**Problem details**
Would you copy all lines in the data that contain the word "when"?

**Data in this exercise**
++++
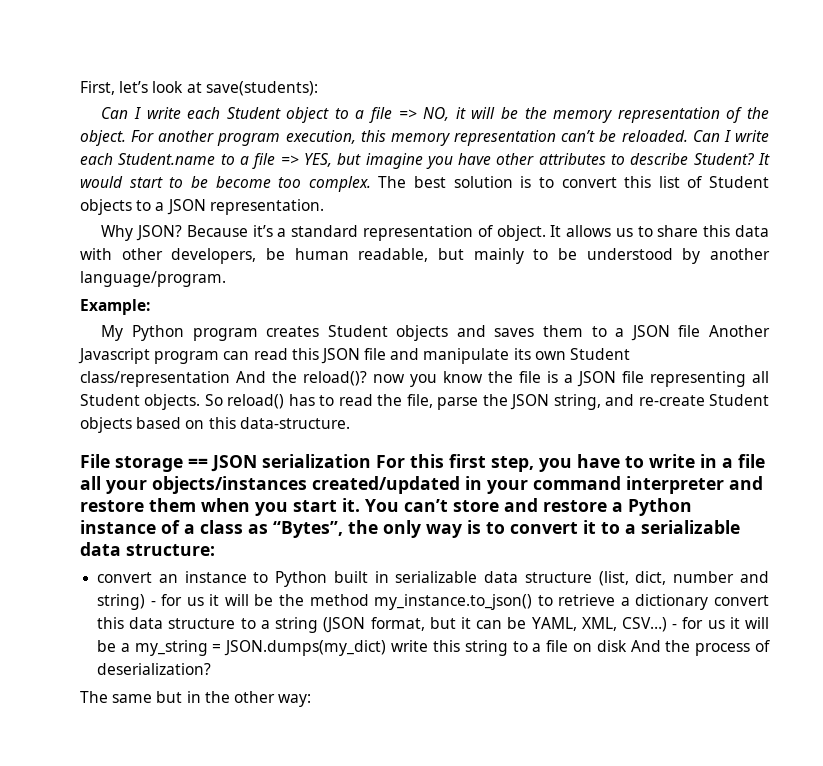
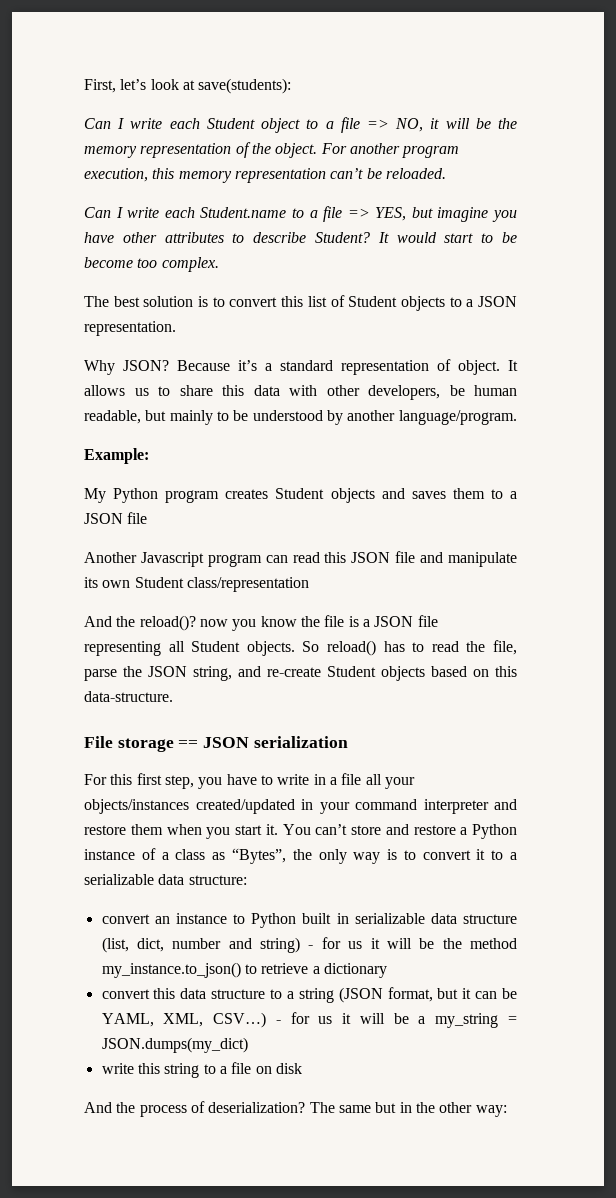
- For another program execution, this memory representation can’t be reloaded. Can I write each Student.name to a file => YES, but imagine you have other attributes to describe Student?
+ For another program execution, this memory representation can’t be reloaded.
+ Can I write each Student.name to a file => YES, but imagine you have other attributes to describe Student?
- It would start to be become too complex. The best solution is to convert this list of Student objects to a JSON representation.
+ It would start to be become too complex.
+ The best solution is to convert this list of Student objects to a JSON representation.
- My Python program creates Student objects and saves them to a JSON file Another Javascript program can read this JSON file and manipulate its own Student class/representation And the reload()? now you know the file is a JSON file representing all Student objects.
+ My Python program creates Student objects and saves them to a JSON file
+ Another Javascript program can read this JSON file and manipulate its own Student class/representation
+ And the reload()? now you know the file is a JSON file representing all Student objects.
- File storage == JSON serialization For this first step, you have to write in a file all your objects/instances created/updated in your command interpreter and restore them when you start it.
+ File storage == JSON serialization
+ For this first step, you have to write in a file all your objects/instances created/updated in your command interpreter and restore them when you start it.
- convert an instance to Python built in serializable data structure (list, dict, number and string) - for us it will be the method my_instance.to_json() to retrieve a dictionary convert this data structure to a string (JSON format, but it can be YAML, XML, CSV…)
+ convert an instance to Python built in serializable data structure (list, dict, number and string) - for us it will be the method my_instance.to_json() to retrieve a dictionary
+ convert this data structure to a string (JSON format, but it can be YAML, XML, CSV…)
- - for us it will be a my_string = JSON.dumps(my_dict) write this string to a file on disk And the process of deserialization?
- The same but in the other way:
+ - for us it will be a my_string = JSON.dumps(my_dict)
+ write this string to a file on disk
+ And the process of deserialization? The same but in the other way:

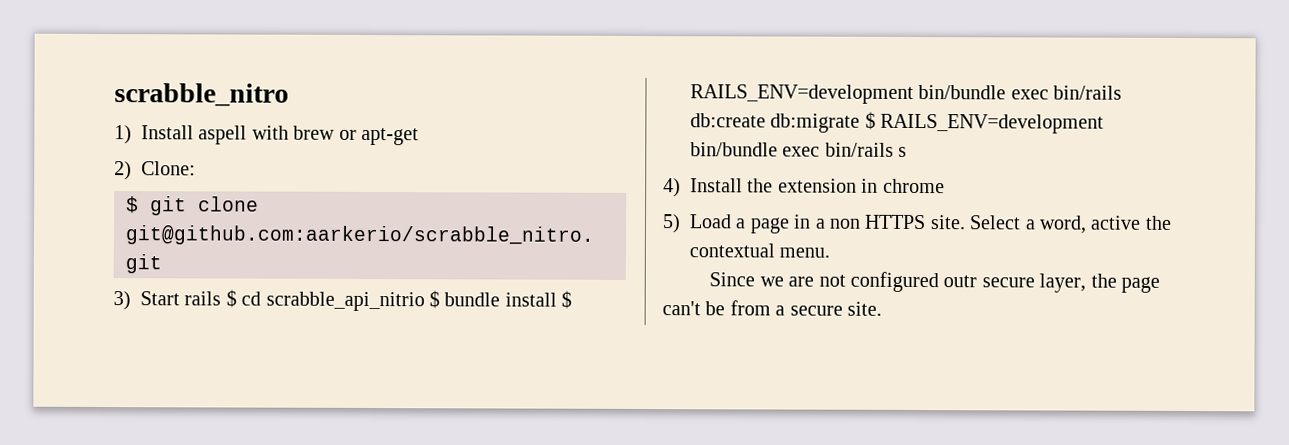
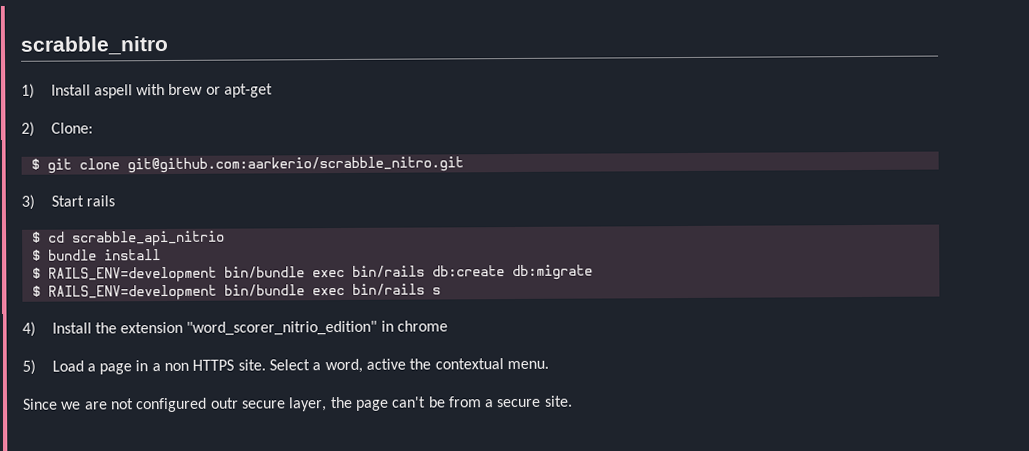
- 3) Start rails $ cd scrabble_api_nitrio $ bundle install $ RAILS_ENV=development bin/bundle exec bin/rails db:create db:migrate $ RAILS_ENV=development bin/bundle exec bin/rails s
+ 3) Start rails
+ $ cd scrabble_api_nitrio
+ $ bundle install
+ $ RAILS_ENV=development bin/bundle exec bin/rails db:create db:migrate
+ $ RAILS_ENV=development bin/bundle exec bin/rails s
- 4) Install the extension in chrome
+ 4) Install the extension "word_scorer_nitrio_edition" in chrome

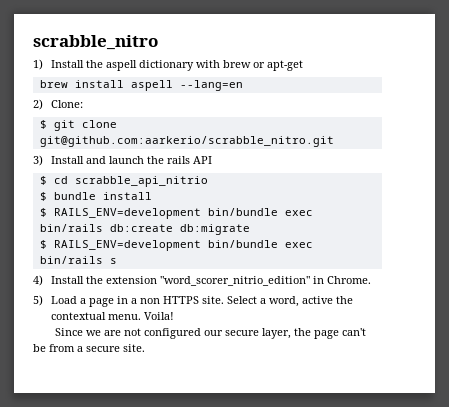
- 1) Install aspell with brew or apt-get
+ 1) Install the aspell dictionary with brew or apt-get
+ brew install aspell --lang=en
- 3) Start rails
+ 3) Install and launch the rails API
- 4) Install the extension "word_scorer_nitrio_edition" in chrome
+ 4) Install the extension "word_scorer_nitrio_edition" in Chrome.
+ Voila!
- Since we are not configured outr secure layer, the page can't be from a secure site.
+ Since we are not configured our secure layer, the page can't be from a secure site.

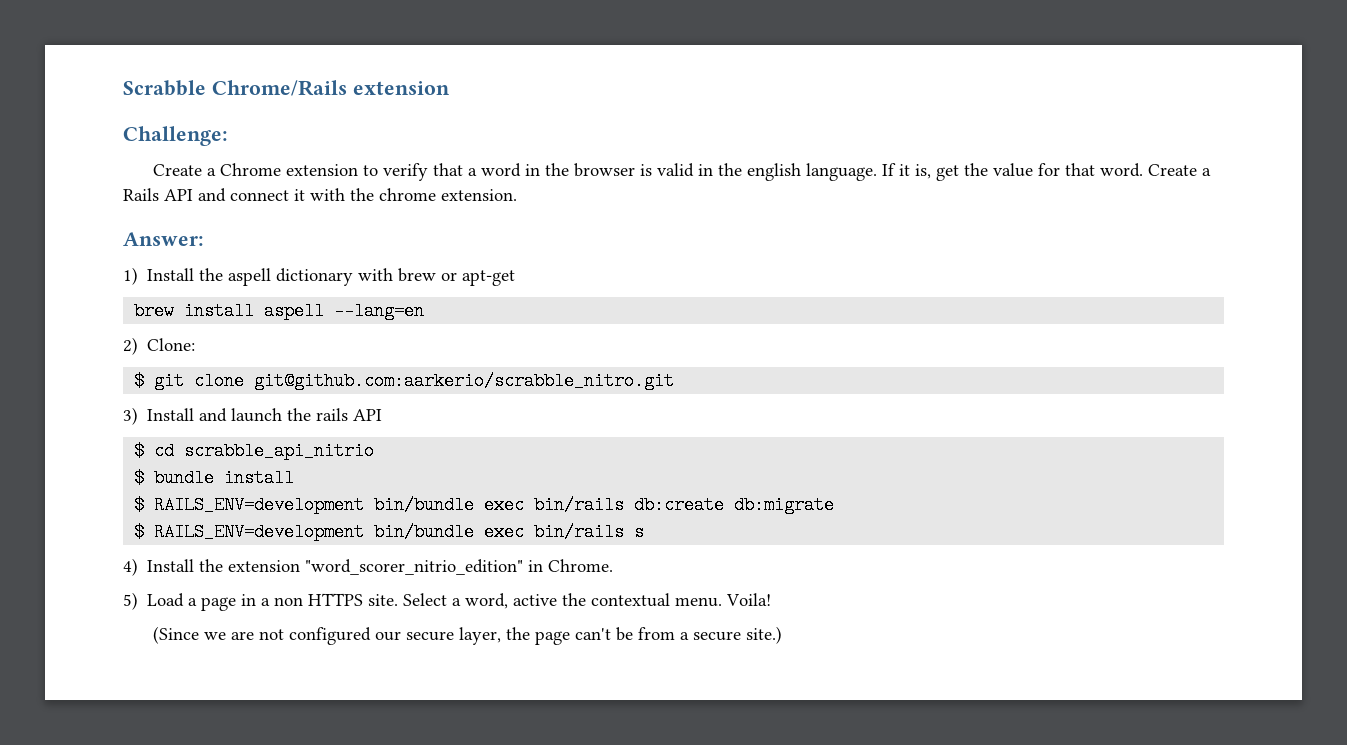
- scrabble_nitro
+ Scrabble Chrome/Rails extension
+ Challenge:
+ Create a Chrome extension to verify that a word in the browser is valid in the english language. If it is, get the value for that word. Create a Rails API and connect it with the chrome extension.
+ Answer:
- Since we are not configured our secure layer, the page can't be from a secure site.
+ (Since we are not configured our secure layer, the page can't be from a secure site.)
++++
**Task response**
- File storage == JSON serialization For this first step, you have to write in a file all your objects/instances created/updated in your command interpreter and restore them when you start it.
+ For this first step, you have to write in a file all your objects/instances created/updated in your command interpreter and restore them when you start it.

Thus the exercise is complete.